A new Forrester research report on the current Enterprise Service Bus (ESB) offerings starts by defining ESB as a core SOA infrastructure:
Most SOA efforts rely heavily on one or more ESBs as their core software infrastructure. This is because an ESB bundles solutions to many different challenges in a single product. ESBs, for example, route multiple protocols and map multiple data formats; create composite services to externalize standard behavior; do data-based routing and service-level agreement (SLA) monitoring and management; and integrate with security infrastructure.
According to the report, the core functions, which provide the basic operational capabilities of the ESB, include:
- Support of multiple protocols including a wide range of Web services, REST to support integration with a wide range of third-party and legacy systems and services.
- Protocol conversion between supported protocols.
- Data transformation and data-based routing including support for data enrichment, data translation from one format to another and making routing decisions based on the message content.
- Support of composite services through lightweight orchestration commonly called by ESB vendors "flows" or "itineraries" and used for defining flow of control and information among the component services.
- Support of multiple standards: business file formats including Industry-specific standards, EDI and variousXML-based standards..
- Integrated security features including authentication and authorization support integrated with existing enterprise security infrastractures
- Comprehensive error handling mechanisms including uniform mechanisms for identifying, managing, and monitoring both technical and business errors and the ability to customize specific error behavior as needed.
- Support of both synchronous and asynchronous service invocations
- Highly available and scalable infrastructure using software and/or hardware clustering and other mechanisms to provide high availability.

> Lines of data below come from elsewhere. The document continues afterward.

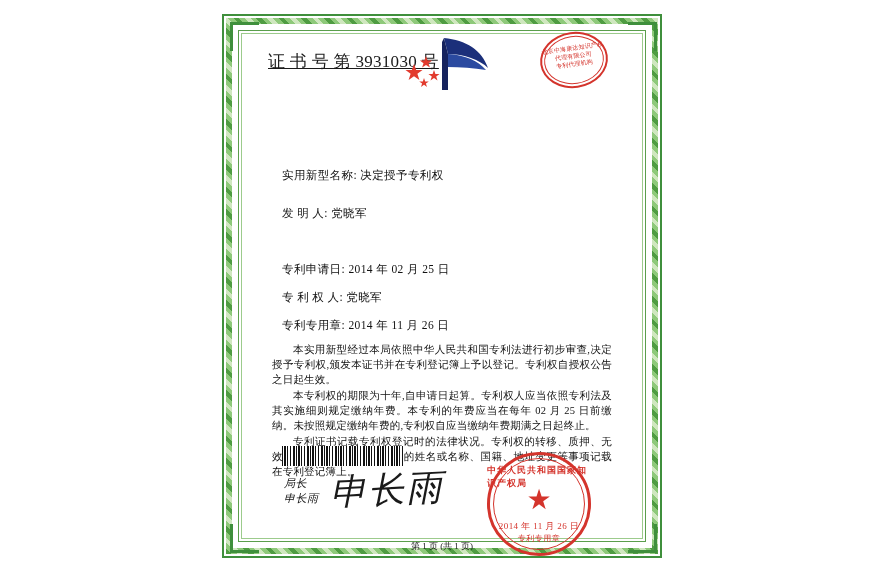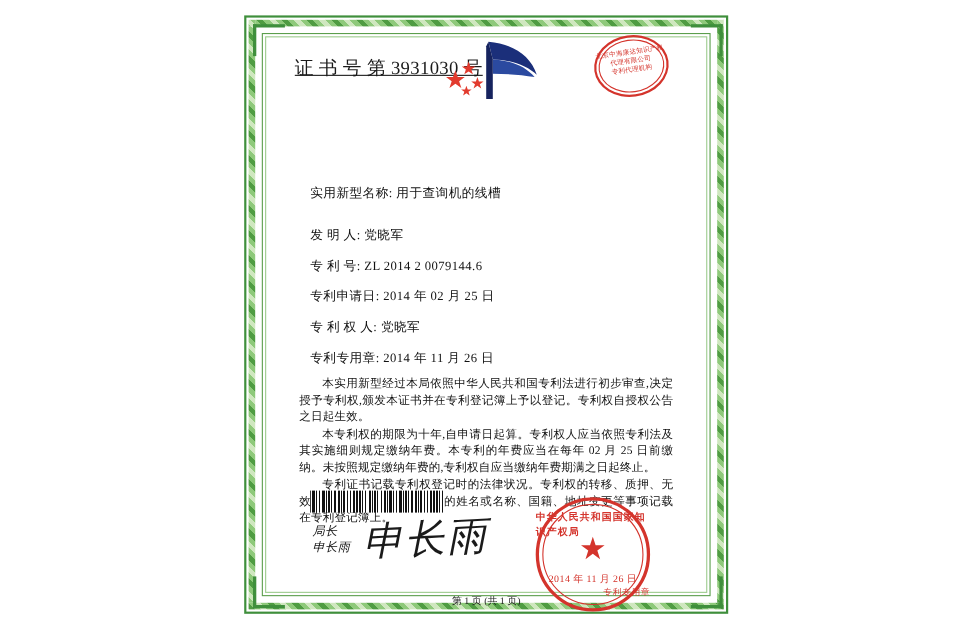"用于查询机的线槽" span.value { text: 用于查询机的线槽 -> 决定授予专利权 }
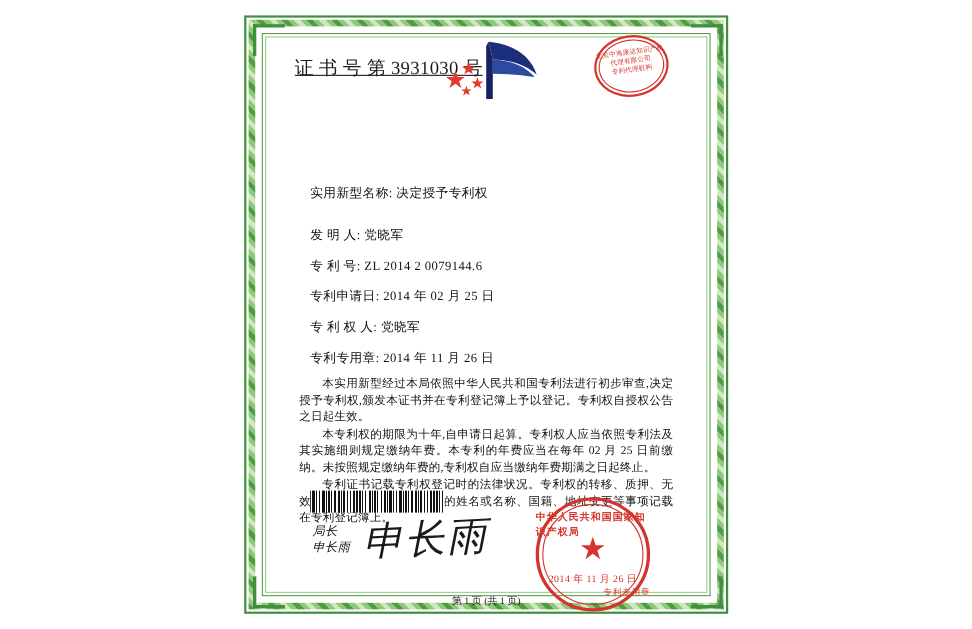"专 利 号: ZL 2014" div.field { html: <div> <span>专 利 号:</span> <span>ZL 2014 2 0079144.6</span> </div> -> none }
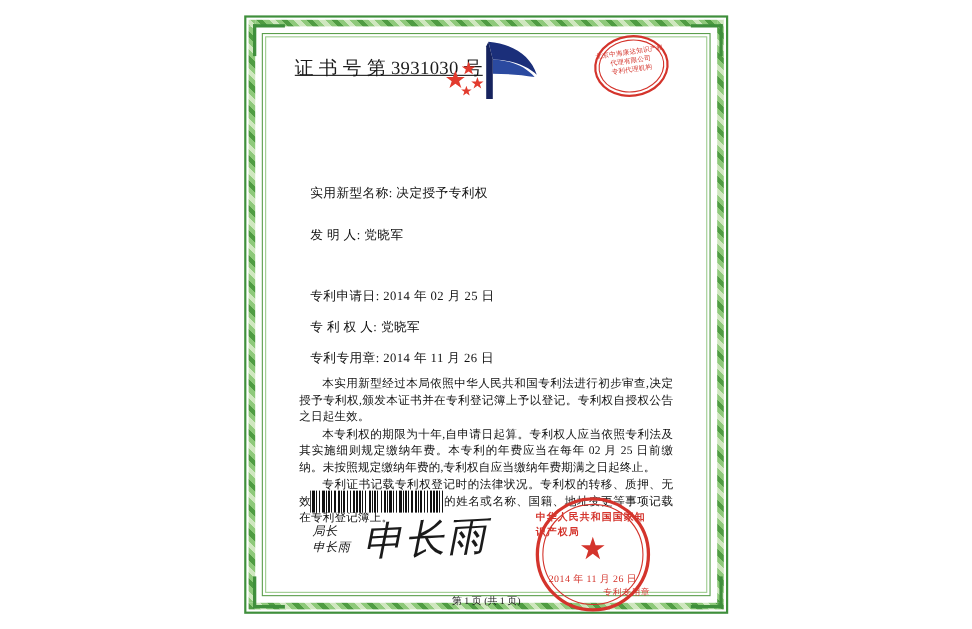"专利专用章" .seal-arc-bottom { text-align: right -> center }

- Extensibility allowing customers to add new ESB capabilities, for example a particular WS protocol, home-grown messaging system, etc
In addition to the base functionality, the report also defines a set of extended functionality often found in the modern ESBs, including:
- Graphical editing tools for many ESB capabilities, including flows. data mapping, endpoint configurations, etc.
- SLA monitoring and management providing support for controlling throttling and load balancing to meet defined SLAs on a per-endpoint basis.
- BPEL and other business process support including the ability to create, execute, and manage BPEL orchestrations.
- Business activity monitoring (BAM) supporting definition of business-centric key performance indicators (KPIs), near-real time KPIs calculation and presentation using dashboards.
- Dynamic service provisioning providing support for dynamic provisioning of services themselves and adding/modifying flows without having to restart ESB components.
- Complex event processing (CEP) providing both conduits for and sources of events
Forrester’s evaluation takes into consideration both the above features and product's strategy and market presence. The results of their comprehensive evaluation can be summarized as follows:
- Progress Software, Oracle, Software AG, IBM, and TIBCO lead the pack. These vendors do it all, and they do it all well. All four of these vendors’ solutions include very broad feature sets that include support for many protocols, interaction models, file formats, error handling features, and more. They all have the strong tool sets that let Eclipse-based developers work with design artifacts graphically.
- IONA, Sun Microsystems, and JBoss offer competitive options. Both IONA - now owned by Progress - and Sun fall in the middle of the pack, but for very different reasons. IONA’s Artix and FUSE products are established and successful, especially with customers that want the lightweight-endpoint approach IONA offers. Sun Microsystems’ strongly standards-compliant Sun ESB Suite offering is simply too young to have a feature set like those of the Leaders’ solutions, though its trajectory suggests future growth in both capability and adoption. Though Sun ESB Suite is a community-developed open source product, it is clearly heavily dependent on Sun’s involvement, at least for the foreseeable future. JBoss has a strong core ESB engine, popular with developers in shops that favor open source. It has limited but growing enterprise features and lacks graphical tooling and the breadth of options the older products offer.
- Microsoft offers strong core ESB functions for BizTalk customers. Windows-centric customers with existing BizTalk implementations and the appetite for a little "assembly" will find that Microsoft’s ESB offering is a product with strong ESB capabilities and - a pleasant and welcome surprise - a strong ability to integrate with services on other platforms. Microsoft’s main challenge is that it provides its ESB solution essentially in kit form - freely available "ESB Guidance" information and software that the customer must graft onto the combination of Microsoft BizTalk Server and Windows Communications Foundation (WCF). ESB Guidance does include a full reference implementation of a working ESB with all the components integrated. Also, both the developer and application code must directly manipulate XML artifacts because the solution does not provide a graphical editor. The solution runs only on Windows, which limits its applicability in shops that need to deploy their ESB to other platforms.
- MuleSource has a strong core but a narrower feature set. Like the JBoss product, MuleSource’s offering has a strong core ESB engine and is very popular today with developers in shops that favor open source. Though Mule ESB is evolving, it currently has limited enterprise features and fell short on graphical tool sets, broad protocol and application adapter libraries, and critical partnerships.
The report is packed with a wealth of information on existing ESB products and the results of their evaluation. It is a good starting point for everyone who is doing an initial ESB products evaluation.